A Russian "space truck" has met its fiery doom on its way home to Earth.
The cargo ship Progress MS-15 from Roscosmos, the Russian Space Agency, broke apart as it burned up in Earth's atmosphere after undocking from the International Space Station yesterday (Feb. 8). The astronauts living on the space station watched the craft's fiery demise from above and shared the experience on social media.
"Farewell, Progress 76P MS-15! #Russian cargo spacecraft undocked from #ISS, and successfully burned up," JAXA astronaut Soichi Noguchi tweeted along with a photo taken from the space station, showing the cargo craft burning up in Earth's atmosphere below.

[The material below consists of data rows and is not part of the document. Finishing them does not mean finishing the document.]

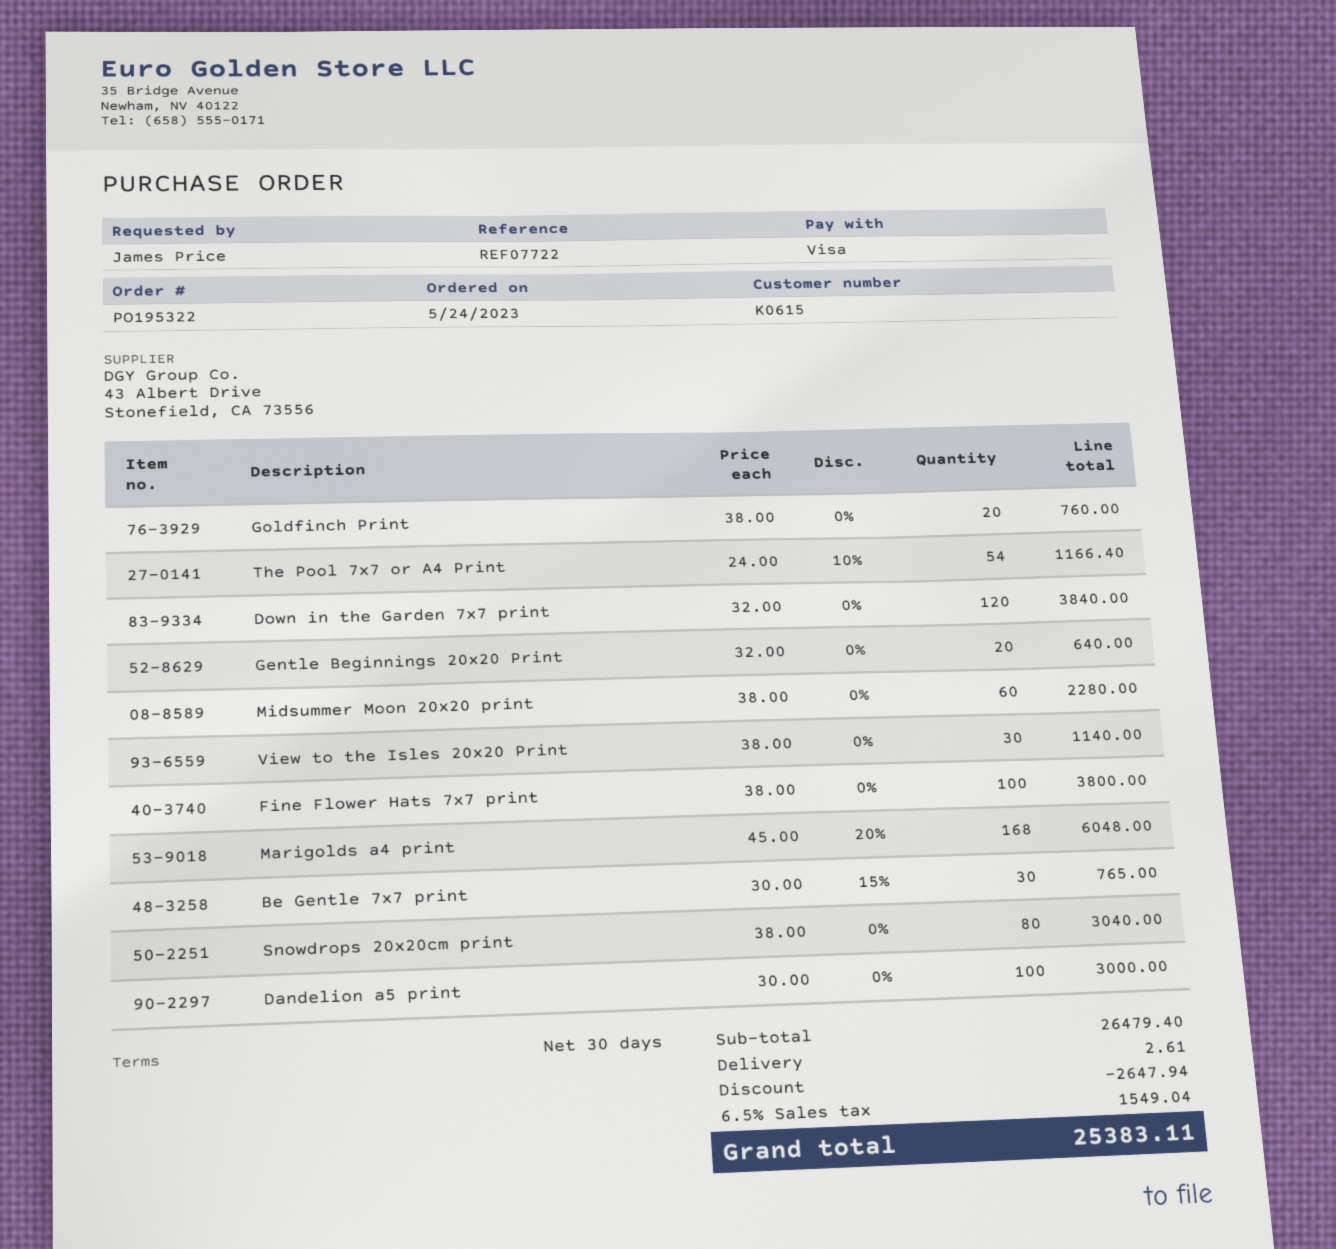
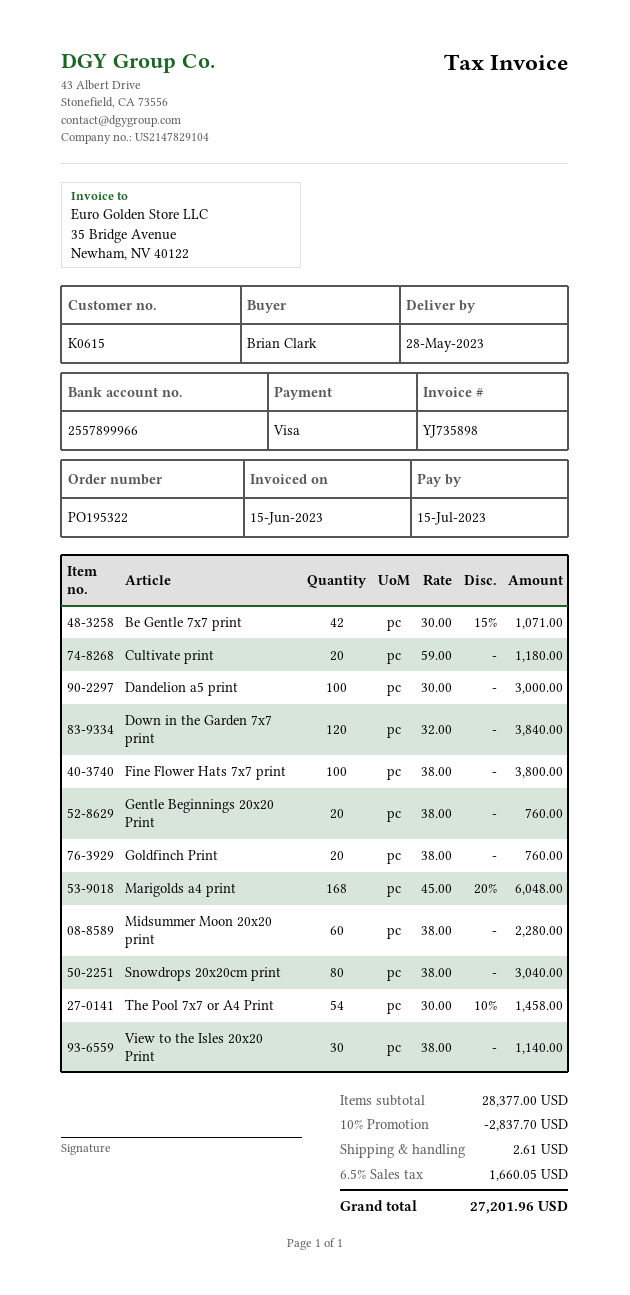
ordered by: James Price -> Brian Clark
The Pool 7x7 or A4 Print: 54 x 24.00 - 10% = 1166.40 -> 54 x 30.00 - 10% = 1458.00
Gentle Beginnings 20x20 Print: 20 x 32.00 = 640.00 -> 20 x 38.00 = 760.00
Be Gentle 7x7 print: 30 x 30.00 - 15% = 765.00 -> 42 x 30.00 - 15% = 1071.00
Cultivate print: none -> 20 x 59.00 = 1180.00
subtotal: 26479.40 -> 28377.00
discount: 2647.94 -> 2837.70
tax: 6.5% = 1549.04 -> 6.5% = 1660.05
total: 25383.11 -> 27201.96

Farewell, Progress 76P MS-15! #Russian cargo spacecraft undocked from #ISS, and successfully burned up. #ロシア プログレス宇宙船、役目を終えて大気圏突入時の夜空に燃え尽きる瞬間を見事に捉えました！#はやぶさ 思い出すと泣けます。。。 pic.twitter.com/2OLMrlmAKOFebruary 9, 2021
Roscosmos launched Progress MS-15 (also known as Progress 76) to the space station July 23, 2020 from the Baikonur Cosmodrome in Kazakhstan. Docking with the station just 3 hours 18 minutes and 31 seconds after launch, the craft arrived in record time, according to Roscosmos. This was a routine cargo delivery, carrying over 2.5 tons of cargo to the station. Cargo missions like this deliver food and other astronaut supplies in addition to scientific equipment and experiments to the space station.
In saying farewell to the craft, Roscosmos cosmonaut Ivan Vagner, who returned to Earth last year on Oct. 22, shared some photos on Twitter of the craft arriving to the space station this past summer. "The #ProgressMS15 cargo spacecraft undocked from the International @Space_Station at 08:21 Moscow time. Most recently, on July 23, 2020, we received it on board the #ISS. Today I want to share with you the photos taken during the docking," he wrote.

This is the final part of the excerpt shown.